▶ [Assigned task]:
Without the images, output every record exactly as it appears.

--------

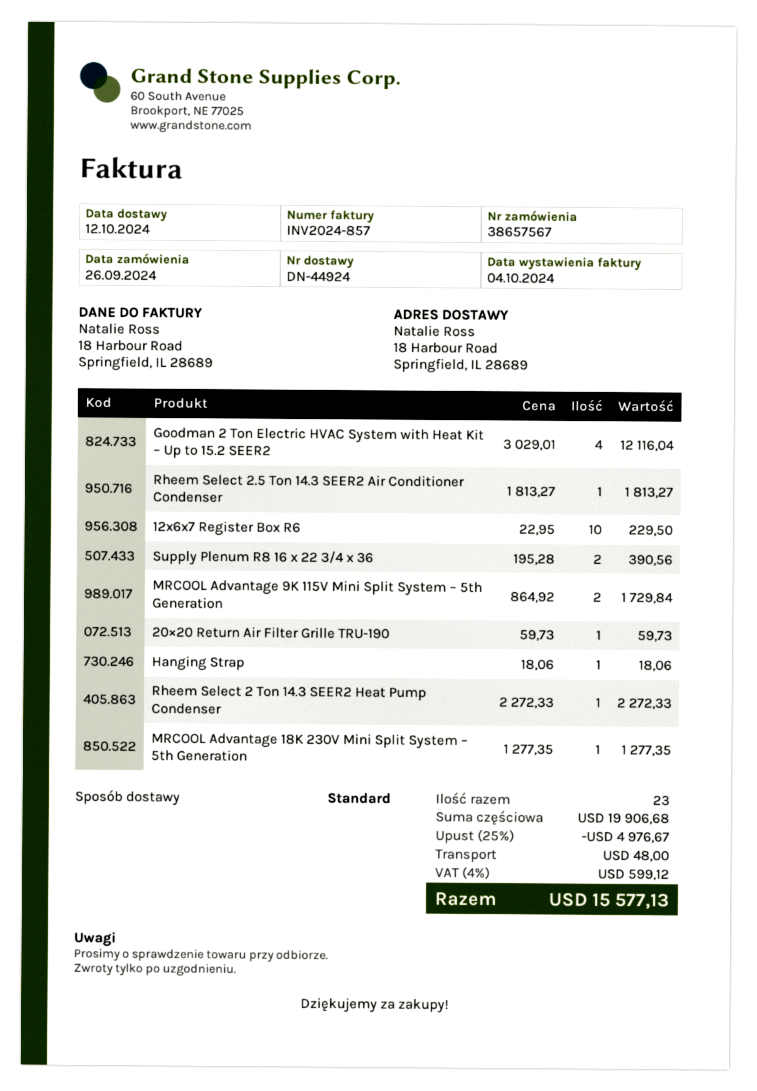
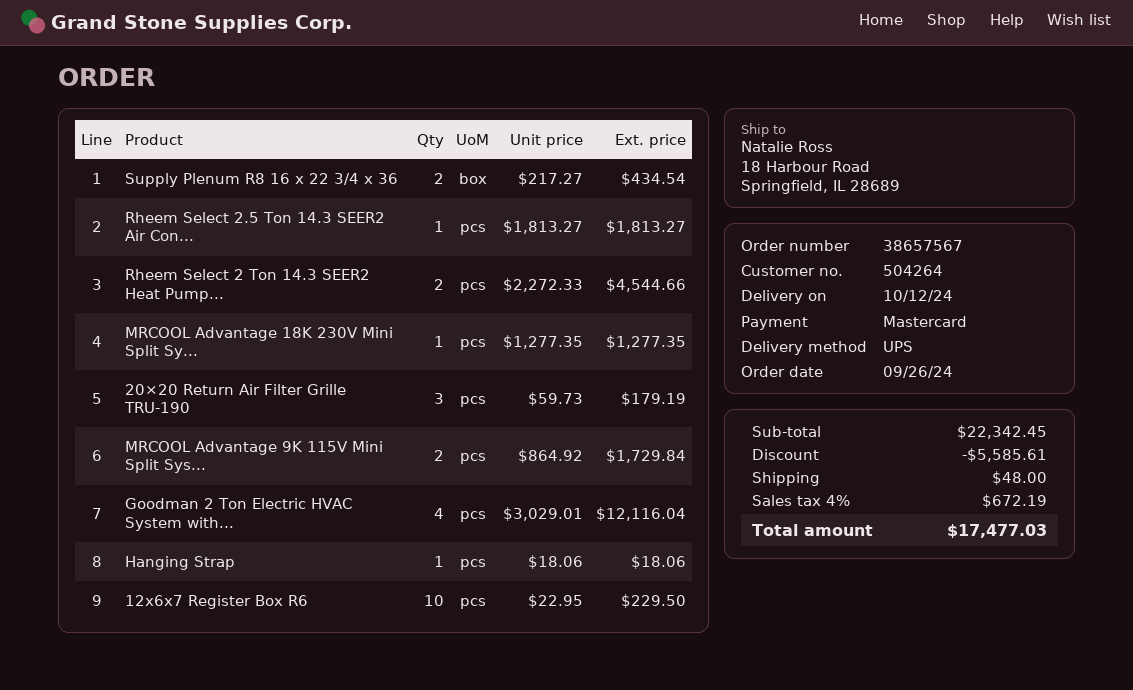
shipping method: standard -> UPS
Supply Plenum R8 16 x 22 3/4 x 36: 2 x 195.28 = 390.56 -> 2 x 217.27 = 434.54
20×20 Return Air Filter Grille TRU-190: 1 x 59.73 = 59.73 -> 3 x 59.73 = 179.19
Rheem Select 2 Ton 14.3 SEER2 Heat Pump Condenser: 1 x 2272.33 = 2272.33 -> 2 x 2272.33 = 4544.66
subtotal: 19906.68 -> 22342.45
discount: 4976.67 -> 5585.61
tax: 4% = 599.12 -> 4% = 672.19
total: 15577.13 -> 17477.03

--------

▶ [Solution to this task]:
shipping method: standard -> UPS
Supply Plenum R8 16 x 22 3/4 x 36: 2 x 195.28 = 390.56 -> 2 x 217.27 = 434.54
20×20 Return Air Filter Grille TRU-190: 1 x 59.73 = 59.73 -> 3 x 59.73 = 179.19
Rheem Select 2 Ton 14.3 SEER2 Heat Pump Condenser: 1 x 2272.33 = 2272.33 -> 2 x 2272.33 = 4544.66
subtotal: 19906.68 -> 22342.45
discount: 4976.67 -> 5585.61
tax: 4% = 599.12 -> 4% = 672.19
total: 15577.13 -> 17477.03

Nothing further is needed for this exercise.